NEW YORK (TheStreet) -- Google (GOOG - Get Report) will be able to generate the images for Google Maps itself, thanks to the acquisition it announced this week. That should be bad news for DigitalGlobe (DGI - Get Report) which supplies pictures for Google Maps, right? Wrong.
Google is not one of DigitalGlobe's major customers. The company gets more than 80% of its revenue from government agencies.
For the current year, DigitalGlobe has forecast revenue growth of between 3% and 8% from 2013. The company is aiming for Ebitda (earnings before interest, taxes, depreciation and amortization) margins of at least 50% in the fourth quarter, up from 39.4% in the first quarter.

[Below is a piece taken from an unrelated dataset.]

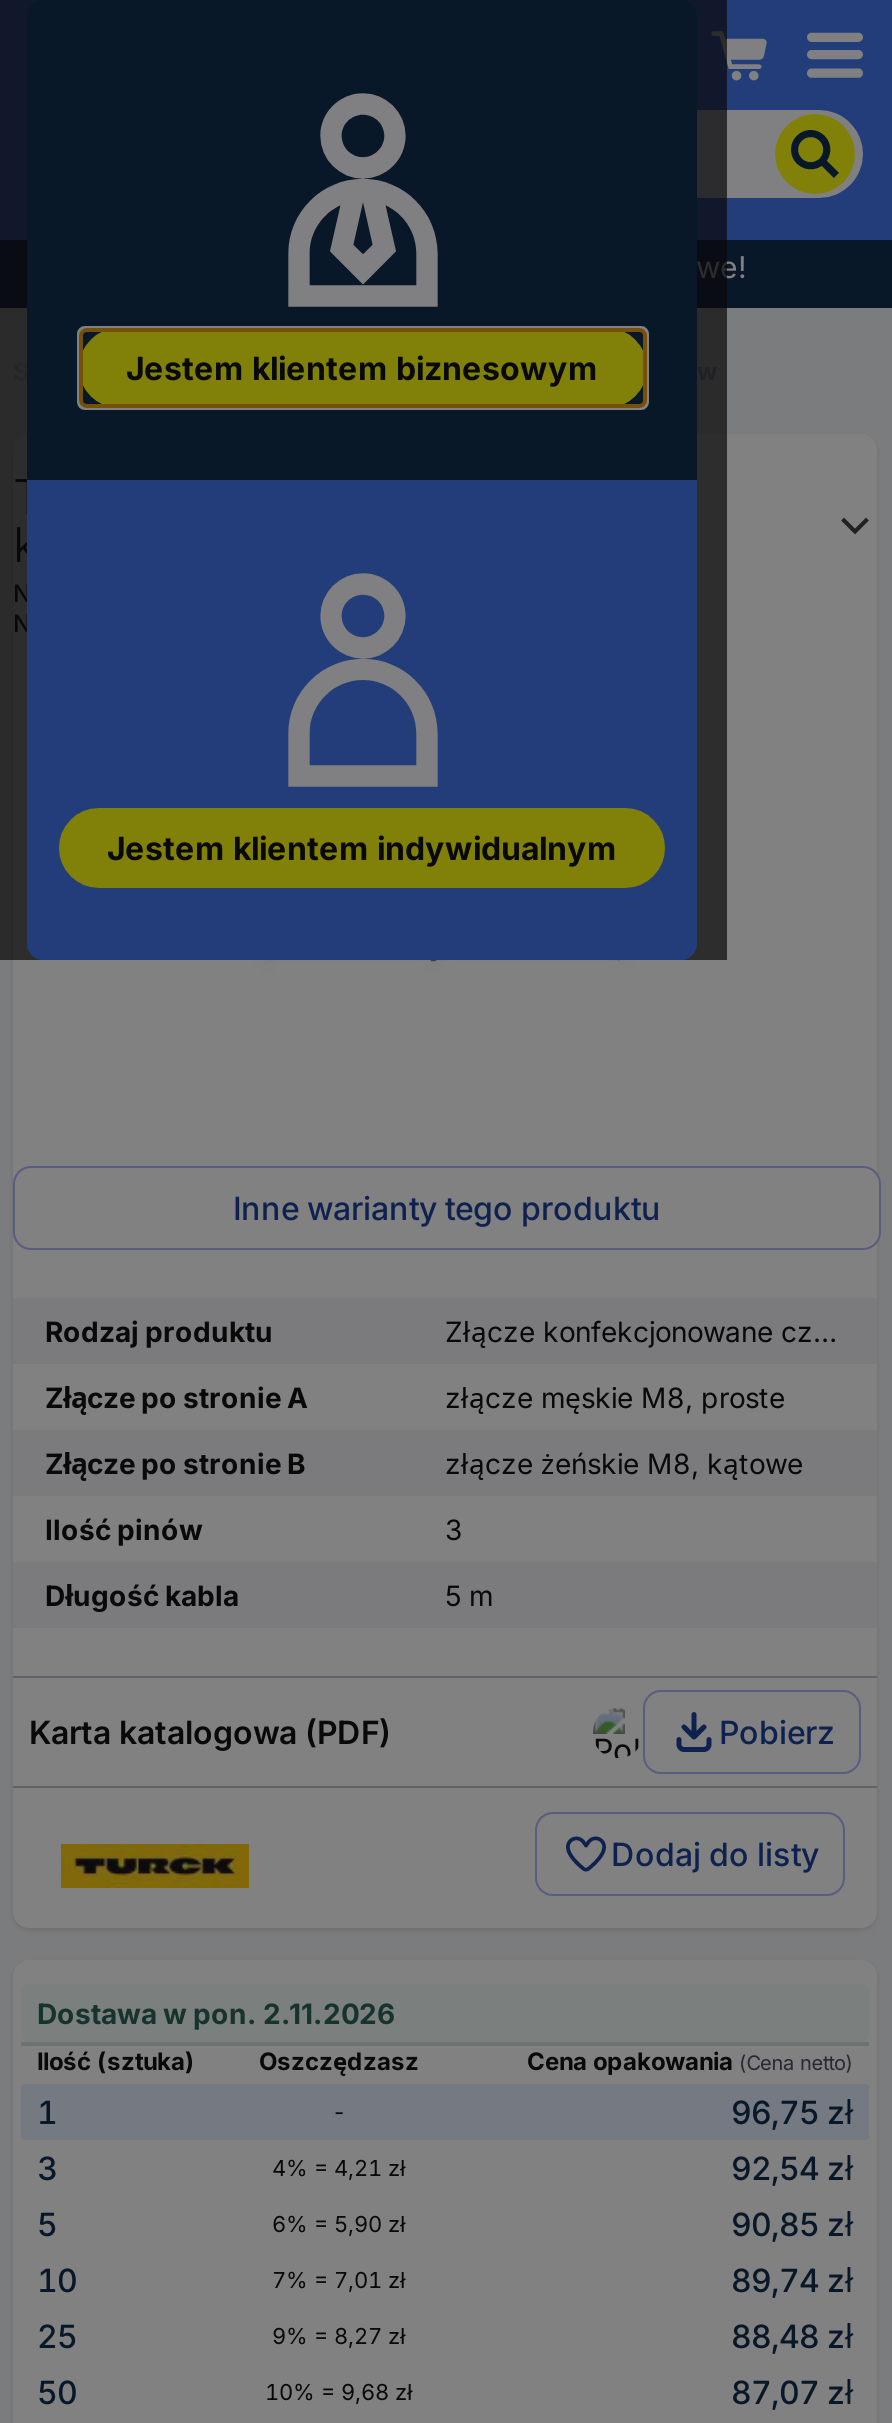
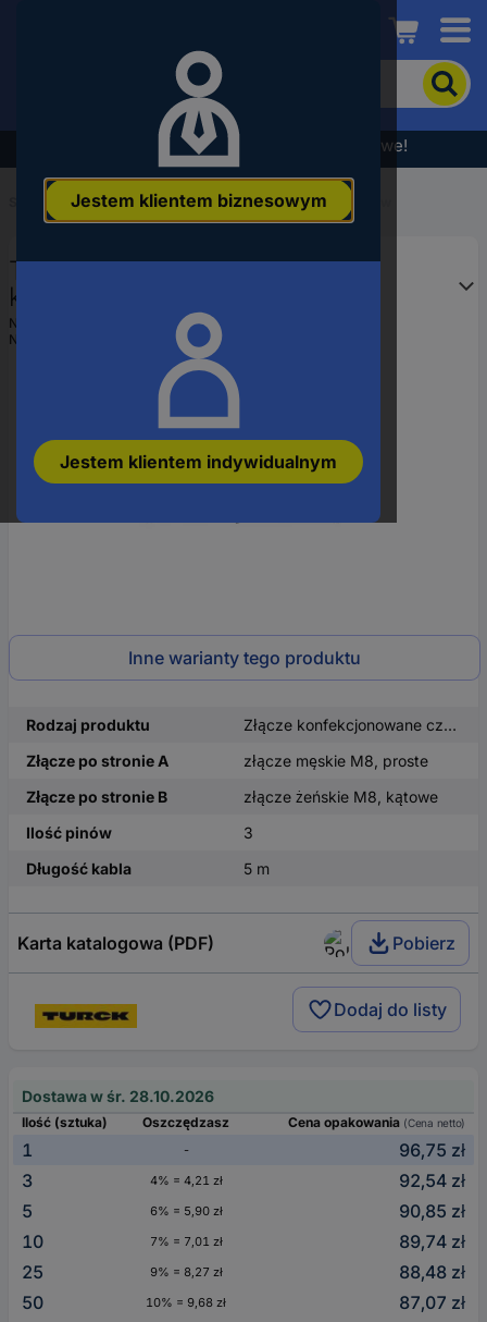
[37,1996,395,2030] Dostawa w pon. 2.11.2026 -> [22,1087,214,1105] Dostawa w śr. 28.10.2026

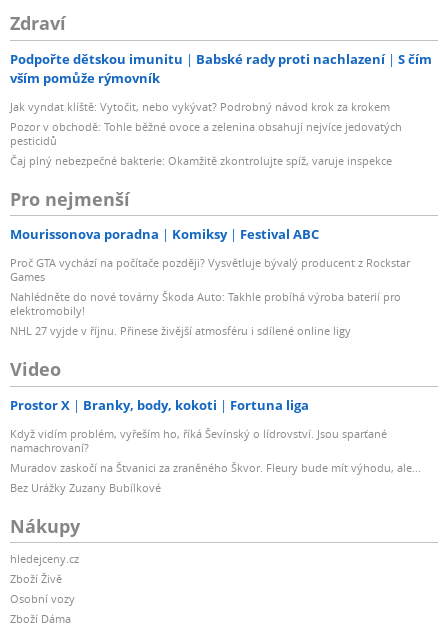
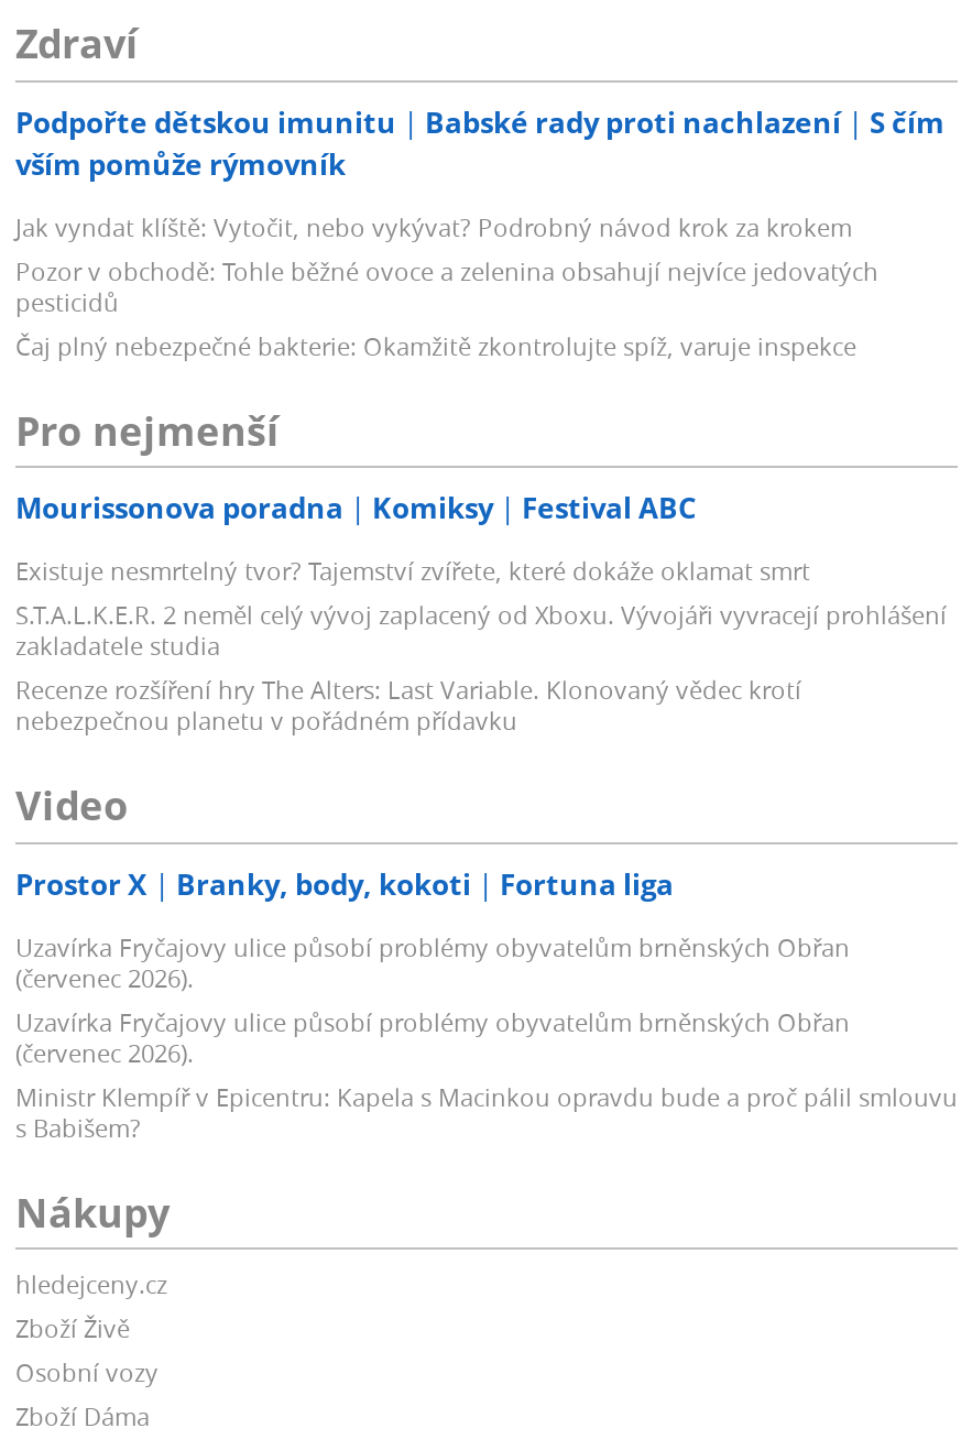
[10,255,410,338] Proč GTA vychází na počítače později? Vysvětluje bývalý producent z Rockstar | Games | Nahlédněte do nové továrny Škoda Auto: Takhle probíhá výroba baterií pro | elektromobily! | NHL 27 vyjde v říjnu. Přinese živější atmosféru i sdílené online ligy -> [15,554,947,737] Existuje nesmrtelný tvor? Tajemství zvířete, které dokáže oklamat smrt | S.T.A.L.K.E.R. 2 neměl celý vývoj zaplacený od Xboxu. Vývojáři vyvracejí prohlášení | zakladatele studia | Recenze rozšíření hry The Alters: Last Variable. Klonovaný vědec krotí | nebezpečnou planetu v pořádném přídavku
[10,426,421,495] Když vidím problém, vyřeším ho, říká Ševínský o lídrovství. Jsou sparťané | namachrovaní? | Muradov zaskočí na Štvanici za zraněného Škvor. Fleury bude mít výhodu, ale... | Bez Urážky Zuzany Bubílkové -> [15,929,958,1143] Uzavírka Fryčajovy ulice působí problémy obyvatelům brněnských Obřan | (červenec 2026). | Uzavírka Fryčajovy ulice působí problémy obyvatelům brněnských Obřan | (červenec 2026). | Ministr Klempíř v Epicentru: Kapela s Macinkou opravdu bude a proč pálil smlouvu | s Babišem?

The U.S. government has permitted DigitalGlobe to sell its sharpest satellite images to all of its customers. Meanwhile, the company is gearing up to launch a new imagery satellite within two months. Those two developments will easily offset any possible decline in Google revenue.On Tuesday, when Google announced it has agreed to acquire Skybox Imaging for $500 million, DigitalGlobe's shares dropped by 4%. The company's shares still haven't fully recovered, trading at $30.25, up 16 cents, late Friday morning. Skybox Imaging provides high-resolution satellite images and videos. Through the acquisition, Google aims to bolster its Google Earth and Maps offerings, such as the Google Earth Enterprise, and to provide high-speed Internet and disaster relief services. The search engine giant gets the images for Google Maps from more than a thousand different sources, including DigitalGlobe. The Skybox acquisition will reduce Google's reliance on DigitalGlobe. On the flip side, DigitalGlobe might end up losing a high-profile customer. DigitalGlobe is a 20-year old company valued at $2.28 billion. It was a much smaller company until January 2013, when it completed an $1.4 billion acquisition of GeoEye, another company that provides satellite images.